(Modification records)

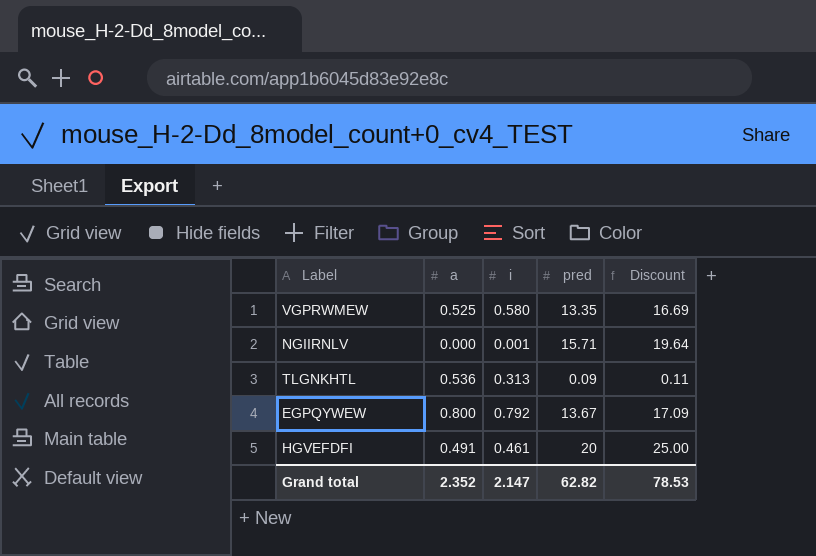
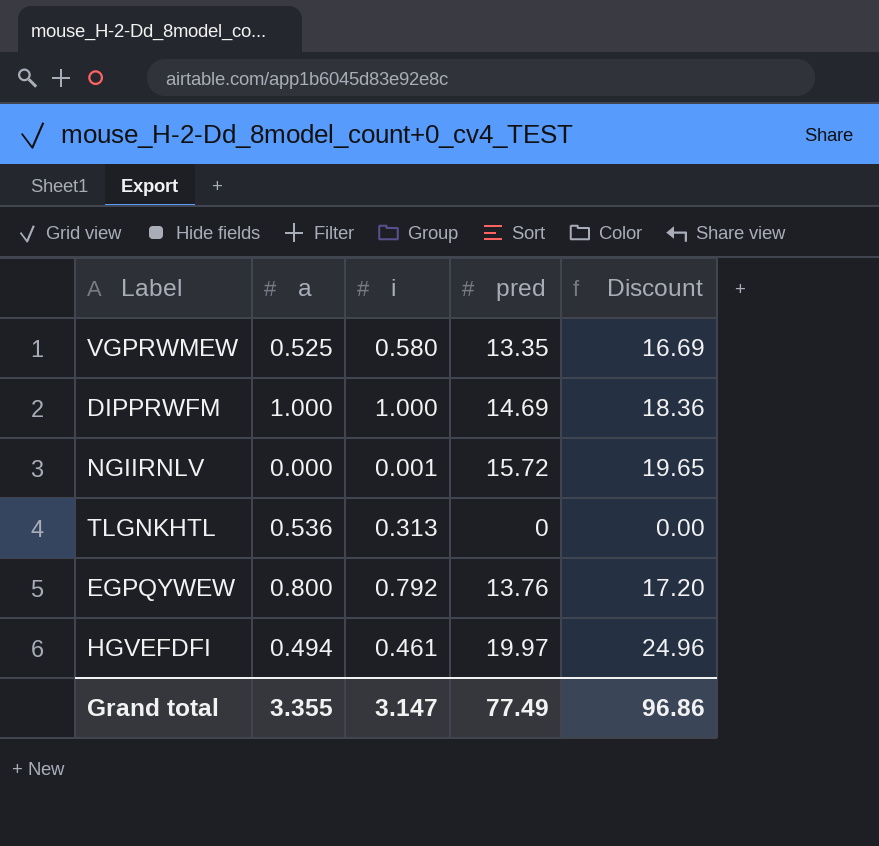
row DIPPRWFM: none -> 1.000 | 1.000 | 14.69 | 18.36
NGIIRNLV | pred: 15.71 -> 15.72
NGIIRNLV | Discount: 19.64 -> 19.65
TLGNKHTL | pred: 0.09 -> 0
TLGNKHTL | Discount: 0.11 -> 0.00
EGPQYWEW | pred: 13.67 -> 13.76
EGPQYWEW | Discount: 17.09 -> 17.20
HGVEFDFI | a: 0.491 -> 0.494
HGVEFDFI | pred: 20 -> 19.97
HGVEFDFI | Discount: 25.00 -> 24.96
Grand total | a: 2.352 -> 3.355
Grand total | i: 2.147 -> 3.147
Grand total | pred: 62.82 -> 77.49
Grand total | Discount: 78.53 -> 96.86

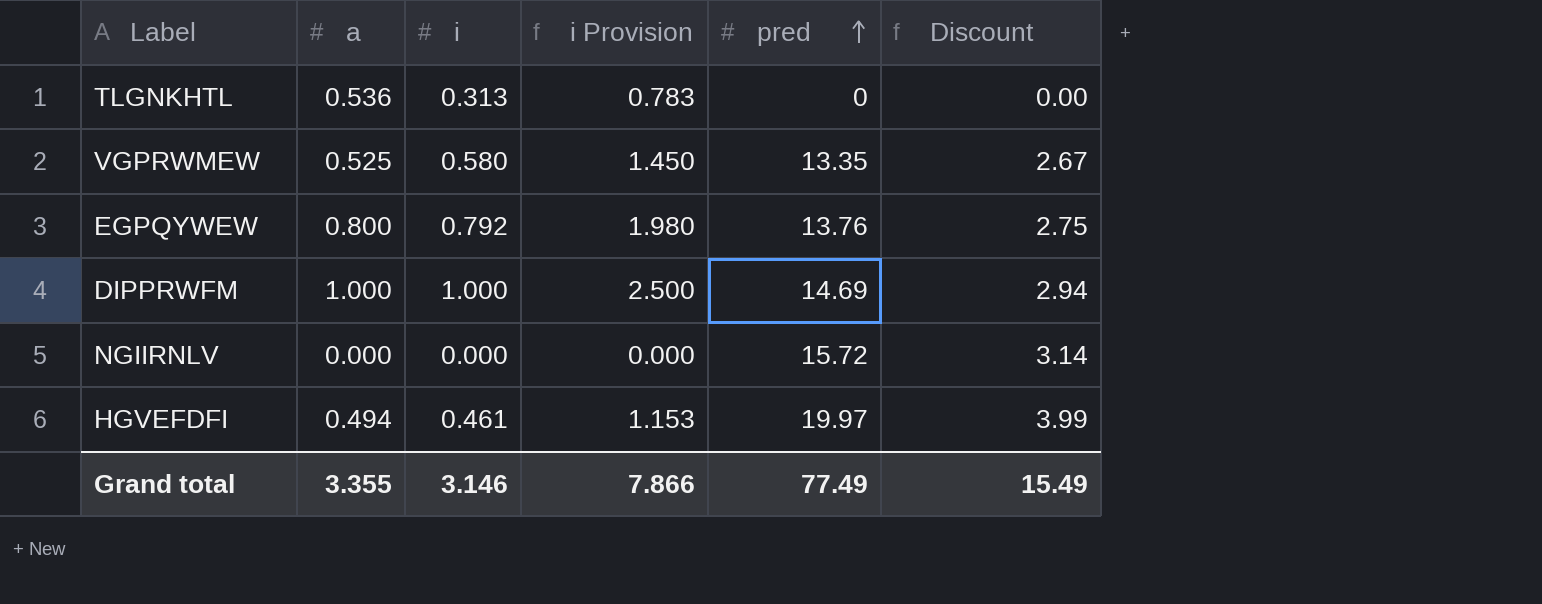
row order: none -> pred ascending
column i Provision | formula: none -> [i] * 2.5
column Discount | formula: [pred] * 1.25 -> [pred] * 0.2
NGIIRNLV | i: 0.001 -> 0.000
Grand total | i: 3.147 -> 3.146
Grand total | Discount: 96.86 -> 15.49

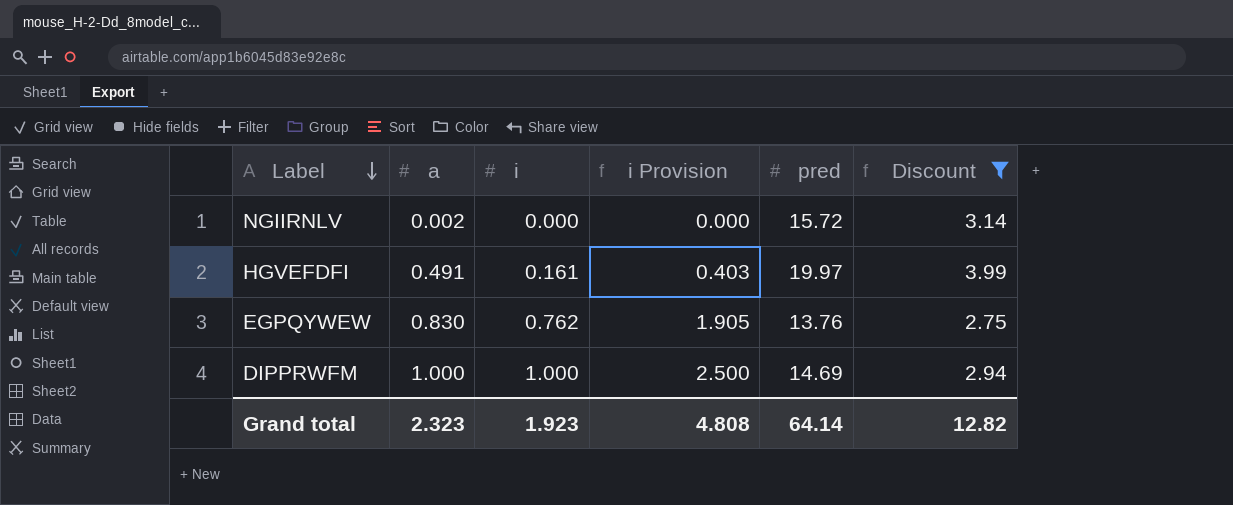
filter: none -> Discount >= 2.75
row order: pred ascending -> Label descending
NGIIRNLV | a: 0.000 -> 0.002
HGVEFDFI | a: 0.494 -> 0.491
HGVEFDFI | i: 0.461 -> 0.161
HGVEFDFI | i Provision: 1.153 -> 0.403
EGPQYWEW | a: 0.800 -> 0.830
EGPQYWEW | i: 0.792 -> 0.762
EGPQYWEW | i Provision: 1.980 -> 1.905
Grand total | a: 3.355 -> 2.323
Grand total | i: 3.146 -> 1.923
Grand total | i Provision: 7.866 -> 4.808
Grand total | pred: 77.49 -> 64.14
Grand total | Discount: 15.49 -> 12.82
...
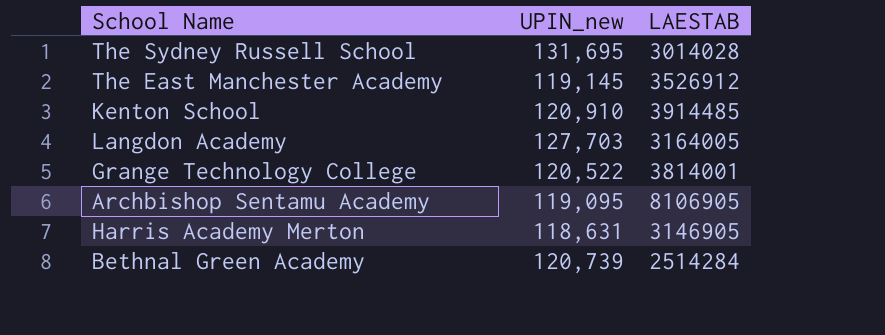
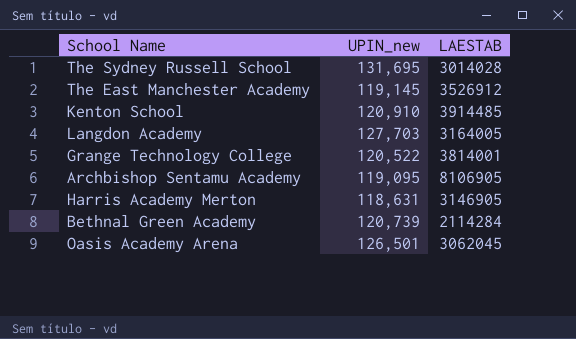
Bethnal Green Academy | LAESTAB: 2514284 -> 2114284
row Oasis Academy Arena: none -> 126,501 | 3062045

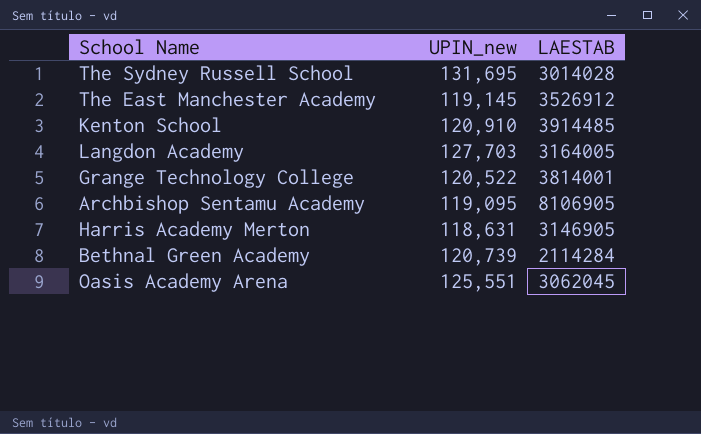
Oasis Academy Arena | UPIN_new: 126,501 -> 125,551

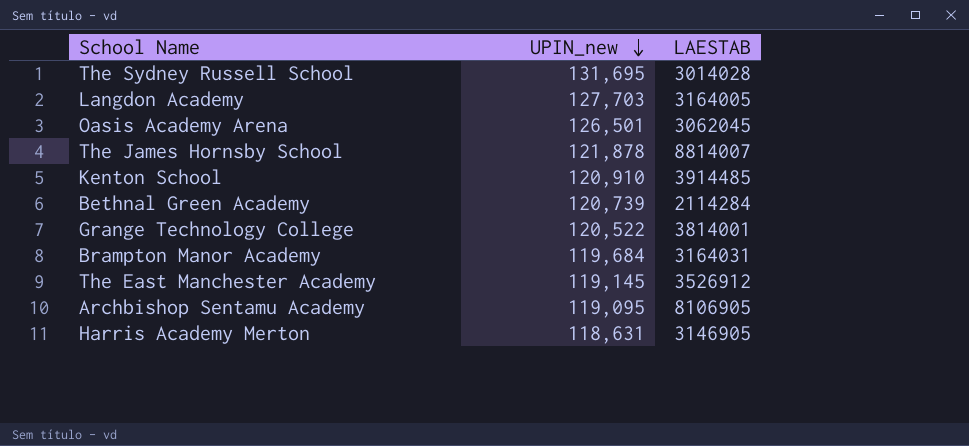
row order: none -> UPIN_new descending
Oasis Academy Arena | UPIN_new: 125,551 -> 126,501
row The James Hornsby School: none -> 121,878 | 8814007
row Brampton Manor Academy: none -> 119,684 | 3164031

● **WHAT YOU NEED TO DO**:
Give back, exactly and without pictures, the stretch of the records above from the line containing "row DIPPRWFM: none" through the line containing "Grand total | pred: 77.49 -> 64.14", with both end lines included.

● **RESPONSE TO THE EXERCISE**:
row DIPPRWFM: none -> 1.000 | 1.000 | 14.69 | 18.36
NGIIRNLV | pred: 15.71 -> 15.72
NGIIRNLV | Discount: 19.64 -> 19.65
TLGNKHTL | pred: 0.09 -> 0
TLGNKHTL | Discount: 0.11 -> 0.00
EGPQYWEW | pred: 13.67 -> 13.76
EGPQYWEW | Discount: 17.09 -> 17.20
HGVEFDFI | a: 0.491 -> 0.494
HGVEFDFI | pred: 20 -> 19.97
HGVEFDFI | Discount: 25.00 -> 24.96
Grand total | a: 2.352 -> 3.355
Grand total | i: 2.147 -> 3.147
Grand total | pred: 62.82 -> 77.49
Grand total | Discount: 78.53 -> 96.86

row order: none -> pred ascending
column i Provision | formula: none -> [i] * 2.5
column Discount | formula: [pred] * 1.25 -> [pred] * 0.2
NGIIRNLV | i: 0.001 -> 0.000
Grand total | i: 3.147 -> 3.146
Grand total | Discount: 96.86 -> 15.49

filter: none -> Discount >= 2.75
row order: pred ascending -> Label descending
NGIIRNLV | a: 0.000 -> 0.002
HGVEFDFI | a: 0.494 -> 0.491
HGVEFDFI | i: 0.461 -> 0.161
HGVEFDFI | i Provision: 1.153 -> 0.403
EGPQYWEW | a: 0.800 -> 0.830
EGPQYWEW | i: 0.792 -> 0.762
EGPQYWEW | i Provision: 1.980 -> 1.905
Grand total | a: 3.355 -> 2.323
Grand total | i: 3.146 -> 1.923
Grand total | i Provision: 7.866 -> 4.808
Grand total | pred: 77.49 -> 64.14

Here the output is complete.